- _Your task_
Copy each line of the records that contains the word "SHIELD".

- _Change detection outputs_
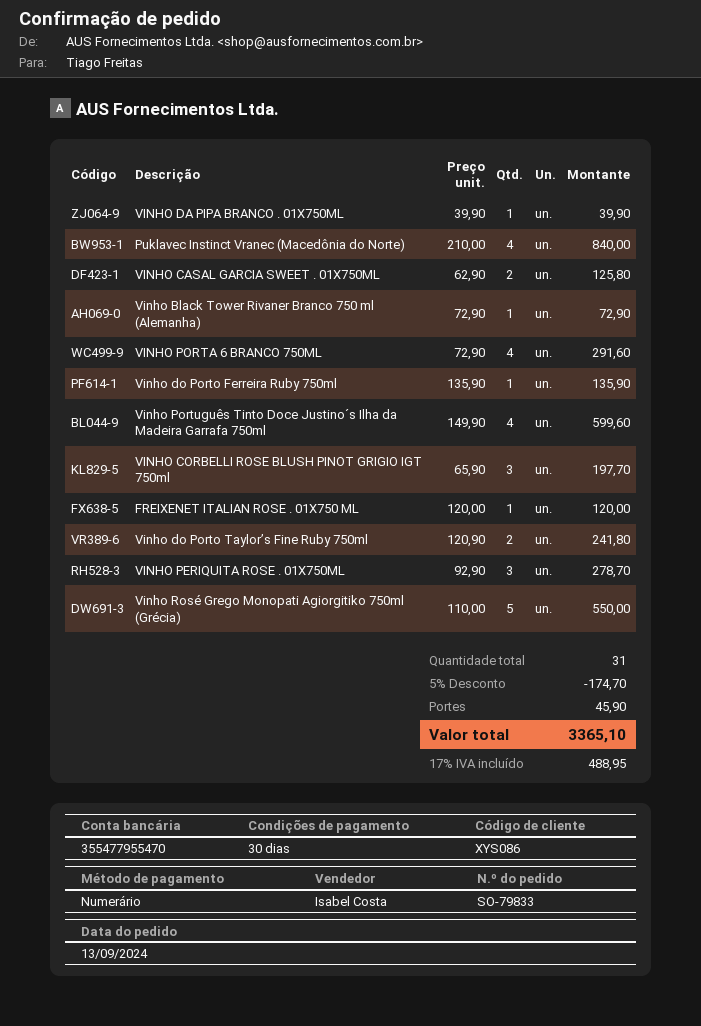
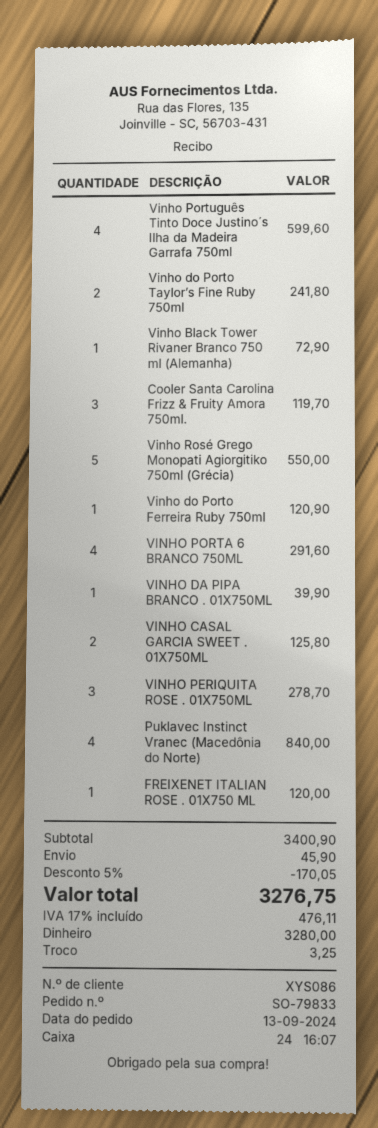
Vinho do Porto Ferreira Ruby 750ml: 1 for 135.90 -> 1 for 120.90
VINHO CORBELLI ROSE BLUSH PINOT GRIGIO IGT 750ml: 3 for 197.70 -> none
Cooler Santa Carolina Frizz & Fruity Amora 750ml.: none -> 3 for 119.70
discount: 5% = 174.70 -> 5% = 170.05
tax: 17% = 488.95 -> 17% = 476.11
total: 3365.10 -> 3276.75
--
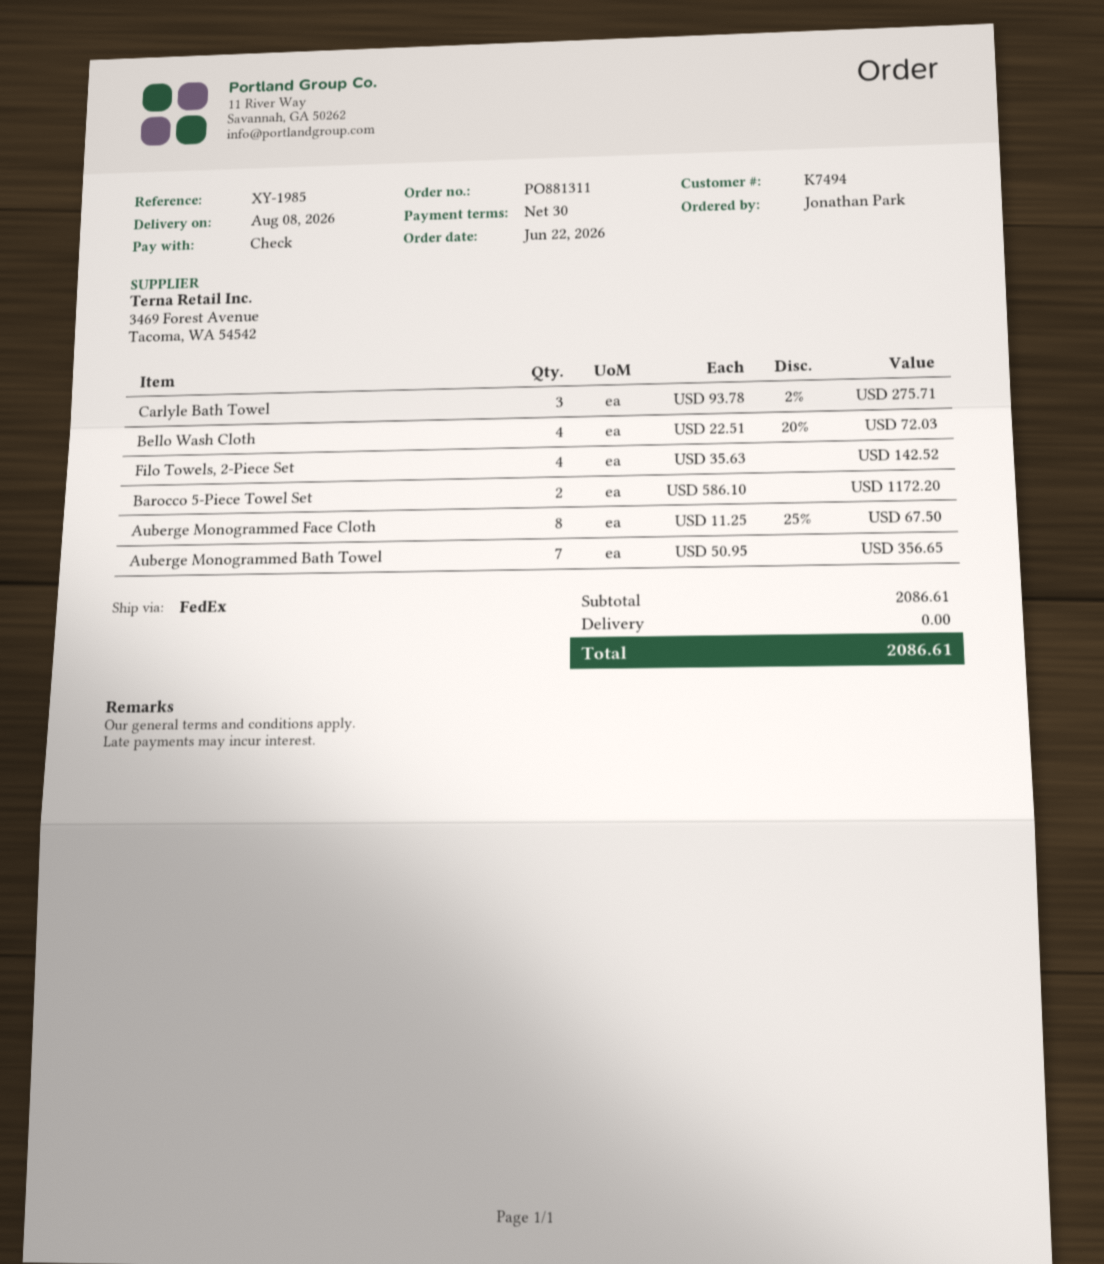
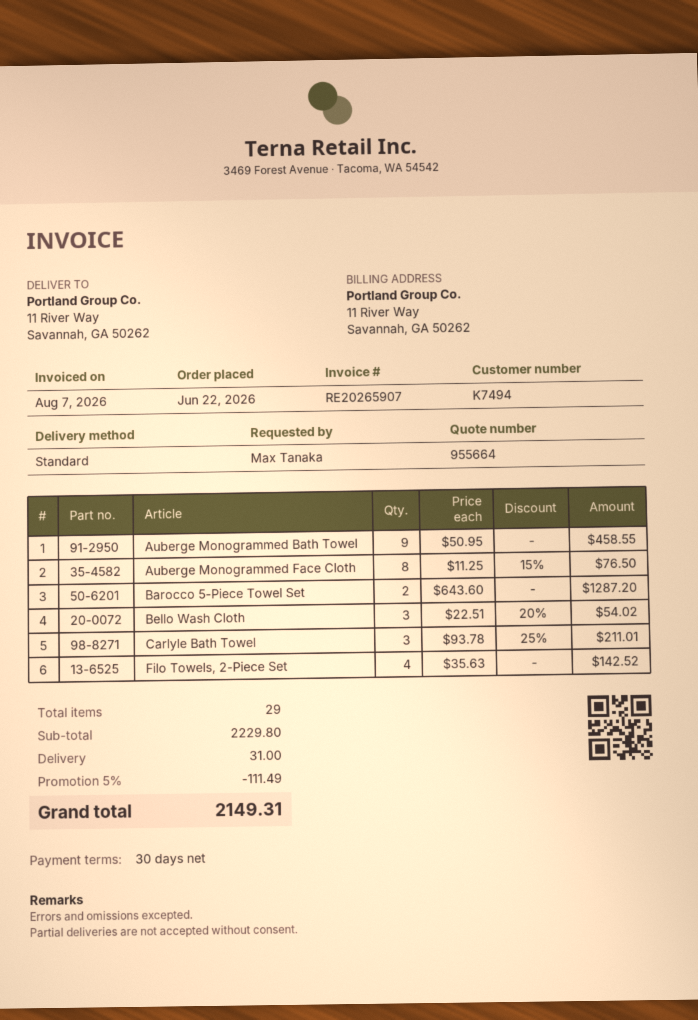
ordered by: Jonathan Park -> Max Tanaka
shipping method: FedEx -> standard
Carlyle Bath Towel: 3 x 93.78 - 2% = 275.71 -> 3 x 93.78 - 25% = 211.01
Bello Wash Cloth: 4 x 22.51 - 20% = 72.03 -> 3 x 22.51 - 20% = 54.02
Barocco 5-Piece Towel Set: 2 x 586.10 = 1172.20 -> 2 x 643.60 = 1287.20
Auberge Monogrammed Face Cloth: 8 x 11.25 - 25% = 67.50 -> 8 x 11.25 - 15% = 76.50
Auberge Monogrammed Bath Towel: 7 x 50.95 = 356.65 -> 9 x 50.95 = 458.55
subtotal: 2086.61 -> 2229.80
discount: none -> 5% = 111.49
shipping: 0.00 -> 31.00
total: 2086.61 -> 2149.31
...
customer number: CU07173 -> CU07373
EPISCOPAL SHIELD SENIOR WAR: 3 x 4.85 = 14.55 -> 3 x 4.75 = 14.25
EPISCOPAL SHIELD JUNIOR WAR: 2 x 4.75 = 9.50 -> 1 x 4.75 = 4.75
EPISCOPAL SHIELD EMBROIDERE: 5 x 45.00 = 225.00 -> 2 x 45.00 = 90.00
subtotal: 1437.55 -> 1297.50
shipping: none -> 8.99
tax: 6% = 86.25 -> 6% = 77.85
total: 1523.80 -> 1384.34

- _Reply_
EPISCOPAL SHIELD SENIOR WAR: 3 x 4.85 = 14.55 -> 3 x 4.75 = 14.25
EPISCOPAL SHIELD JUNIOR WAR: 2 x 4.75 = 9.50 -> 1 x 4.75 = 4.75
EPISCOPAL SHIELD EMBROIDERE: 5 x 45.00 = 225.00 -> 2 x 45.00 = 90.00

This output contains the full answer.